In our view, starting from where we are today, a mixed portfolio of shares and bonds should outperform the average UK house price.

Stocks vs houses

The historical data (from 1989 to 2022) seems to back him up – mixed stock/bond funds (40% to 85% stocks) returned 551% vs 400% for property before costs.

  • After costs (for buying and selling in the case of property), funds returned 494% and property 342% (CAGRs of 4.9% and 3.8%).

Property was ahead for a few years, between 2003 and 2009.

The analysis doesn’t include rental yield for property (which has averaged 3.2% pa) but management and maintenance costs are also excluded.

  • Alan also notes that a 100% stocks fund would have done even better than the mixed funds.

Stocks also have a liquidity advantage, and I think that a key but underreported factor is that because of high property prices, most UK investors already have a large allocation to property (mine is 27%) so they should be looking to stocks and bonds for diversification.

UK House prices

UK property prices have been rising recently (outside London, at least).

House prices vs income

House prices are now at a record ratio to average income.

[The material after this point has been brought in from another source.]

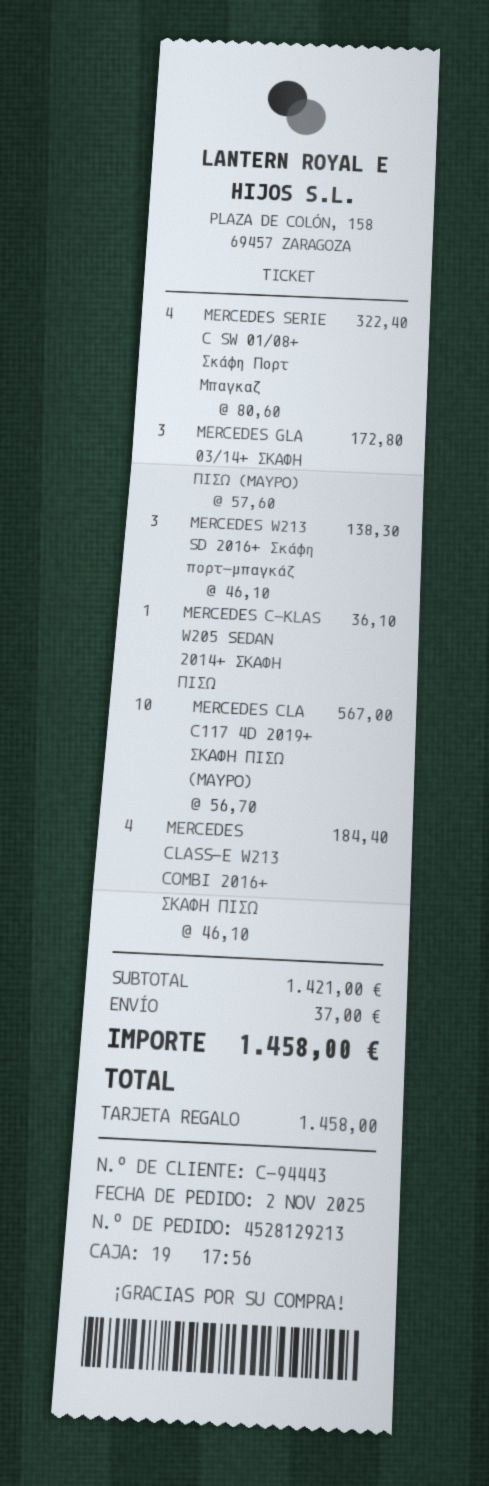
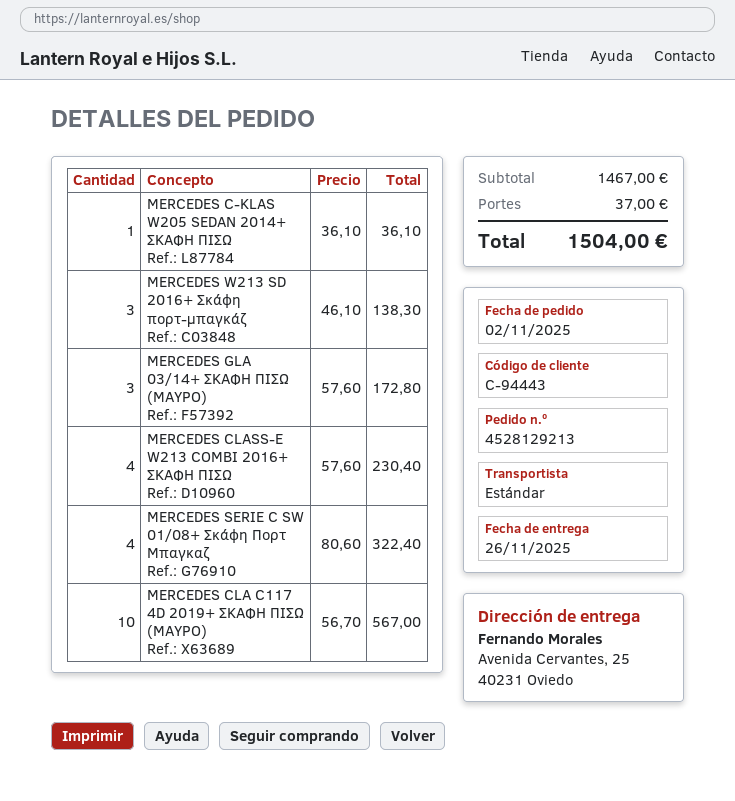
MERCEDES CLASS-E W213 COMBI 2016+ ΣΚΑΦΗ ΠΙΣΩ: 4 x 46.10 = 184.40 -> 4 x 57.60 = 230.40
subtotal: 1421.00 -> 1467.00
total: 1458.00 -> 1504.00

London house prices to income

Apart from in London.

First time buyer affordability

But affordability is falling as mortgage rates rise, and is expected to fall further over the next year.

Regional affordability

In London, first time buyer mortgage payments are already more than 50% of take-home pay, before any increased mortgage payments.

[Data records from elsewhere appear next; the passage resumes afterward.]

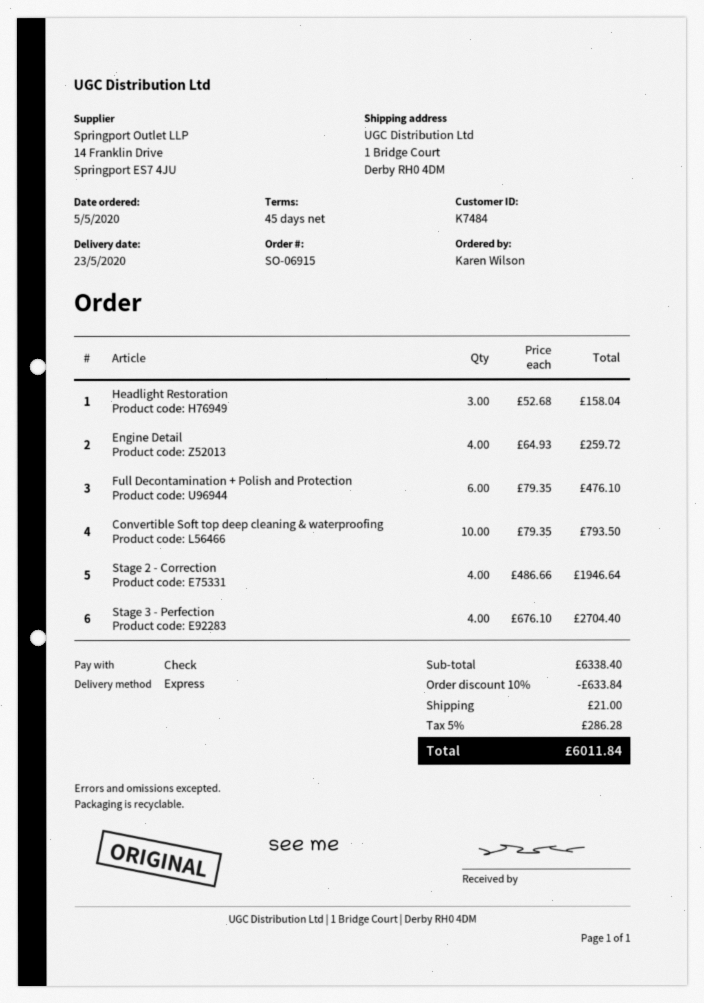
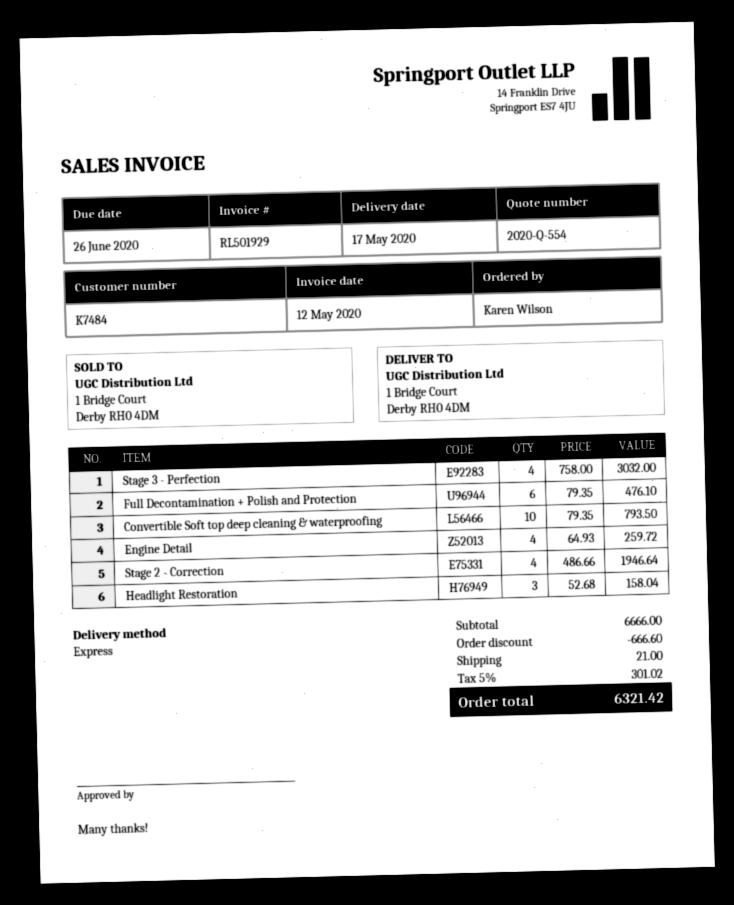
delivery date: 2020-05-23 -> 2020-05-17
Stage 3 - Perfection: 4 x 676.10 = 2704.40 -> 4 x 758.00 = 3032.00
subtotal: 6338.40 -> 6666.00
discount: 633.84 -> 666.60
tax: 5% = 286.28 -> 5% = 301.02
total: 6011.84 -> 6321.42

Global stocks earnings yield

For Alan, global stocks are fairly priced (based on earnings yield).

Nominal gilt yield

Bonds on the other hand are unattractive because of their low nominal yields.

Real gilt yield

And even lower real yields.

However, investors do not have to buy an index of world equities (dominated by expensive US tech stocks) or UK government bonds. There are plenty of different choices of mixed equity/bond funds/portfolios.

Alan likes US value stocks, small- and mid-caps in Europe, Japan and EMs.

Growth is effectively being purchased on a 26% discount to a traditional market cap weighted index (based on the PEG ratio).

In bonds, SCM holds corporates and non-Western government bonds with a yield to maturity of 4.2% pa and an average maturity of 6.8 years (cf. 1.5% and 15.2 years for UK gilts).

Much greater returns can be achieved by a diversified but more value orientated mix of bonds and equities [than from property]. Not only are the returns likely to be better but the costs lower and the liquidity significantly.


Jasmine Yeo

Jasmin Yeo from Ruffer said that bonds are behaving badly.

  • The real return on the US ten-year bond over the last two years is minus 20%, the worst performance since 1981.

Return on 10 year treasuries

Traditional balanced portfolios rely on equities and bonds fulfilling their roles – equities for good times, bonds to cushion the bad. But after a torrid three months for markets, investors are being forced to tear up the rulebook.

Investors are replacing bonds with private equity, property and infrastructure.

  • In recent years (when inflation was low and predictable) these assets have delivered consistent cash flows.

But they may not be able to keep up with inflation, and might suffer along with equities should economic conditions deteriorate.

  • They are also often geared to boost returns and so will be impacted by interest rate rises.

So what is Ruffer doing?

We look to inflation-linked bonds as a key defence in a world of deepening negative real yields using options to offset their duration risk. Other powerful derivative strategies, dynamically managed, can provide convex payoffs in market falls. Exposure to gold and other commodities could also be part
of a diversified solution.

And within stocks, they are going back to a stock-picking approach rather than indexing.

See also:  Weekly Roundup, 22nd December 2016
VCT fundraising

Akila Quinio

In the FT, Akila Quinio reported that VCTs have raised a record £1.13 bn in the 2021/22 tax year.

  • That’s a 65% increase on the previous year, and far more than the previous record of £779M in 2005-06 (which I think was the last year of 40% up0-front tax relief on VCTs).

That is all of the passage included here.